(RECORDS SHOWN)

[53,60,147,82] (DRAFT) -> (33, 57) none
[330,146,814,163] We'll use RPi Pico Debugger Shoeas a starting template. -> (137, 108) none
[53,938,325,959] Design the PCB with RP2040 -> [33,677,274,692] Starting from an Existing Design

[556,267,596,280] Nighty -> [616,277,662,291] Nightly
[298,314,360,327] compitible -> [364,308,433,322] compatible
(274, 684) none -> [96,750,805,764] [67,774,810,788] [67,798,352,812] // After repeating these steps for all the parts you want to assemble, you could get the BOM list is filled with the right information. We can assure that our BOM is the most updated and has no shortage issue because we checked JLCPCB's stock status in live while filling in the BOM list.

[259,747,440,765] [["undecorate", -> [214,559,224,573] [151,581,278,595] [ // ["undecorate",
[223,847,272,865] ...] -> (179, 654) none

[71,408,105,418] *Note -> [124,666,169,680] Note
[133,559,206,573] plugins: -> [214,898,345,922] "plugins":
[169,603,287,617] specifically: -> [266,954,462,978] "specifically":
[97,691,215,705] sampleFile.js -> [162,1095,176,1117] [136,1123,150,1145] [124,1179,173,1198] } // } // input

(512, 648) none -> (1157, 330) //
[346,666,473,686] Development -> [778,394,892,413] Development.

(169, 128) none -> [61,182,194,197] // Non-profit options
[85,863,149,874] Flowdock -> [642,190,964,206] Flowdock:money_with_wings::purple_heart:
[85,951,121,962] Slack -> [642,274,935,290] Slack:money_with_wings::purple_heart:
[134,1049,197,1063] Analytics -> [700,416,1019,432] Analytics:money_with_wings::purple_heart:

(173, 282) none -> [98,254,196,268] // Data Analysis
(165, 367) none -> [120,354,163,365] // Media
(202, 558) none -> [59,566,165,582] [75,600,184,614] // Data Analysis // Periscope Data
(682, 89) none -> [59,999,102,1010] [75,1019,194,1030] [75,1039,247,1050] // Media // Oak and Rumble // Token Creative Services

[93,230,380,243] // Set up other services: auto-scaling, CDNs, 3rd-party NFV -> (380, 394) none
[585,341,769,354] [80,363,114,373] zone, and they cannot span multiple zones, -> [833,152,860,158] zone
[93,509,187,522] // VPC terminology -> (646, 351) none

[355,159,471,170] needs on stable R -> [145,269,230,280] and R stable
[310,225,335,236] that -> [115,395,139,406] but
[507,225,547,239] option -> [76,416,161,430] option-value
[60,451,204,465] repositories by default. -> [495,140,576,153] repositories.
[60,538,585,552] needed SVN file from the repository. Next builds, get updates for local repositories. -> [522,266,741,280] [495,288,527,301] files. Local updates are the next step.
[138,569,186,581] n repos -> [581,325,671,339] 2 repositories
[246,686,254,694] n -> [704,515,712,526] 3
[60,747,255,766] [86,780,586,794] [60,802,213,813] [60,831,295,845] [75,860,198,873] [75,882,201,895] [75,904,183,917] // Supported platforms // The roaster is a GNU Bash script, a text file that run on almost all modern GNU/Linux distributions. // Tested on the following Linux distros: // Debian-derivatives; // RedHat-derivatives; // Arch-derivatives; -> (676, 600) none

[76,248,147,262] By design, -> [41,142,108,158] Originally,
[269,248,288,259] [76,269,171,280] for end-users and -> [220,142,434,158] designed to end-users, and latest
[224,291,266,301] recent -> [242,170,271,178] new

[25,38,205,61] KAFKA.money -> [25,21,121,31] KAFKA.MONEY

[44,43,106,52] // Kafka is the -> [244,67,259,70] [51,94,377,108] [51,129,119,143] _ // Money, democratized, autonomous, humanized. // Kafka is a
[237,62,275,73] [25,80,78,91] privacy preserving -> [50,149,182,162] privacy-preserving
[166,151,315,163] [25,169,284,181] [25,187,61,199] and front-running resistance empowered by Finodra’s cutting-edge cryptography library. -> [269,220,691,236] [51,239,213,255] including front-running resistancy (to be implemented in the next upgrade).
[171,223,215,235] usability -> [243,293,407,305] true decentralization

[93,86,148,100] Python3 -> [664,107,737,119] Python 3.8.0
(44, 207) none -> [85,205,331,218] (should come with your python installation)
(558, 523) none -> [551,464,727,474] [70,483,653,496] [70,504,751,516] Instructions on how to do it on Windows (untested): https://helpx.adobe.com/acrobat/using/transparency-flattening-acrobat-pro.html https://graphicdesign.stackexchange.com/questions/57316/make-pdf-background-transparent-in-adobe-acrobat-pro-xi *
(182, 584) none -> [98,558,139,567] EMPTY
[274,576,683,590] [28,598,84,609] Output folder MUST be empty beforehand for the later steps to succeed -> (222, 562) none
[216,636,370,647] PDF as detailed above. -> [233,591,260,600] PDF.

(End RECORDS SHOWN)

> _TASK PROMPT_
Go through the listing and copy all of it exactly.

> _ANSWER TO THIS TASK_
[53,60,147,82] (DRAFT) -> (33, 57) none
[330,146,814,163] We'll use RPi Pico Debugger Shoeas a starting template. -> (137, 108) none
[53,938,325,959] Design the PCB with RP2040 -> [33,677,274,692] Starting from an Existing Design

[556,267,596,280] Nighty -> [616,277,662,291] Nightly
[298,314,360,327] compitible -> [364,308,433,322] compatible
(274, 684) none -> [96,750,805,764] [67,774,810,788] [67,798,352,812] // After repeating these steps for all the parts you want to assemble, you could get the BOM list is filled with the right information. We can assure that our BOM is the most updated and has no shortage issue because we checked JLCPCB's stock status in live while filling in the BOM list.

[259,747,440,765] [["undecorate", -> [214,559,224,573] [151,581,278,595] [ // ["undecorate",
[223,847,272,865] ...] -> (179, 654) none

[71,408,105,418] *Note -> [124,666,169,680] Note
[133,559,206,573] plugins: -> [214,898,345,922] "plugins":
[169,603,287,617] specifically: -> [266,954,462,978] "specifically":
[97,691,215,705] sampleFile.js -> [162,1095,176,1117] [136,1123,150,1145] [124,1179,173,1198] } // } // input

(512, 648) none -> (1157, 330) //
[346,666,473,686] Development -> [778,394,892,413] Development.

(169, 128) none -> [61,182,194,197] // Non-profit options
[85,863,149,874] Flowdock -> [642,190,964,206] Flowdock:money_with_wings::purple_heart:
[85,951,121,962] Slack -> [642,274,935,290] Slack:money_with_wings::purple_heart:
[134,1049,197,1063] Analytics -> [700,416,1019,432] Analytics:money_with_wings::purple_heart:

(173, 282) none -> [98,254,196,268] // Data Analysis
(165, 367) none -> [120,354,163,365] // Media
(202, 558) none -> [59,566,165,582] [75,600,184,614] // Data Analysis // Periscope Data
(682, 89) none -> [59,999,102,1010] [75,1019,194,1030] [75,1039,247,1050] // Media // Oak and Rumble // Token Creative Services

[93,230,380,243] // Set up other services: auto-scaling, CDNs, 3rd-party NFV -> (380, 394) none
[585,341,769,354] [80,363,114,373] zone, and they cannot span multiple zones, -> [833,152,860,158] zone
[93,509,187,522] // VPC terminology -> (646, 351) none

[355,159,471,170] needs on stable R -> [145,269,230,280] and R stable
[310,225,335,236] that -> [115,395,139,406] but
[507,225,547,239] option -> [76,416,161,430] option-value
[60,451,204,465] repositories by default. -> [495,140,576,153] repositories.
[60,538,585,552] needed SVN file from the repository. Next builds, get updates for local repositories. -> [522,266,741,280] [495,288,527,301] files. Local updates are the next step.
[138,569,186,581] n repos -> [581,325,671,339] 2 repositories
[246,686,254,694] n -> [704,515,712,526] 3
[60,747,255,766] [86,780,586,794] [60,802,213,813] [60,831,295,845] [75,860,198,873] [75,882,201,895] [75,904,183,917] // Supported platforms // The roaster is a GNU Bash script, a text file that run on almost all modern GNU/Linux distributions. // Tested on the following Linux distros: // Debian-derivatives; // RedHat-derivatives; // Arch-derivatives; -> (676, 600) none

[76,248,147,262] By design, -> [41,142,108,158] Originally,
[269,248,288,259] [76,269,171,280] for end-users and -> [220,142,434,158] designed to end-users, and latest
[224,291,266,301] recent -> [242,170,271,178] new

[25,38,205,61] KAFKA.money -> [25,21,121,31] KAFKA.MONEY

[44,43,106,52] // Kafka is the -> [244,67,259,70] [51,94,377,108] [51,129,119,143] _ // Money, democratized, autonomous, humanized. // Kafka is a
[237,62,275,73] [25,80,78,91] privacy preserving -> [50,149,182,162] privacy-preserving
[166,151,315,163] [25,169,284,181] [25,187,61,199] and front-running resistance empowered by Finodra’s cutting-edge cryptography library. -> [269,220,691,236] [51,239,213,255] including front-running resistancy (to be implemented in the next upgrade).
[171,223,215,235] usability -> [243,293,407,305] true decentralization

[93,86,148,100] Python3 -> [664,107,737,119] Python 3.8.0
(44, 207) none -> [85,205,331,218] (should come with your python installation)
(558, 523) none -> [551,464,727,474] [70,483,653,496] [70,504,751,516] Instructions on how to do it on Windows (untested): https://helpx.adobe.com/acrobat/using/transparency-flattening-acrobat-pro.html https://graphicdesign.stackexchange.com/questions/57316/make-pdf-background-transparent-in-adobe-acrobat-pro-xi *
(182, 584) none -> [98,558,139,567] EMPTY
[274,576,683,590] [28,598,84,609] Output folder MUST be empty beforehand for the later steps to succeed -> (222, 562) none
[216,636,370,647] PDF as detailed above. -> [233,591,260,600] PDF.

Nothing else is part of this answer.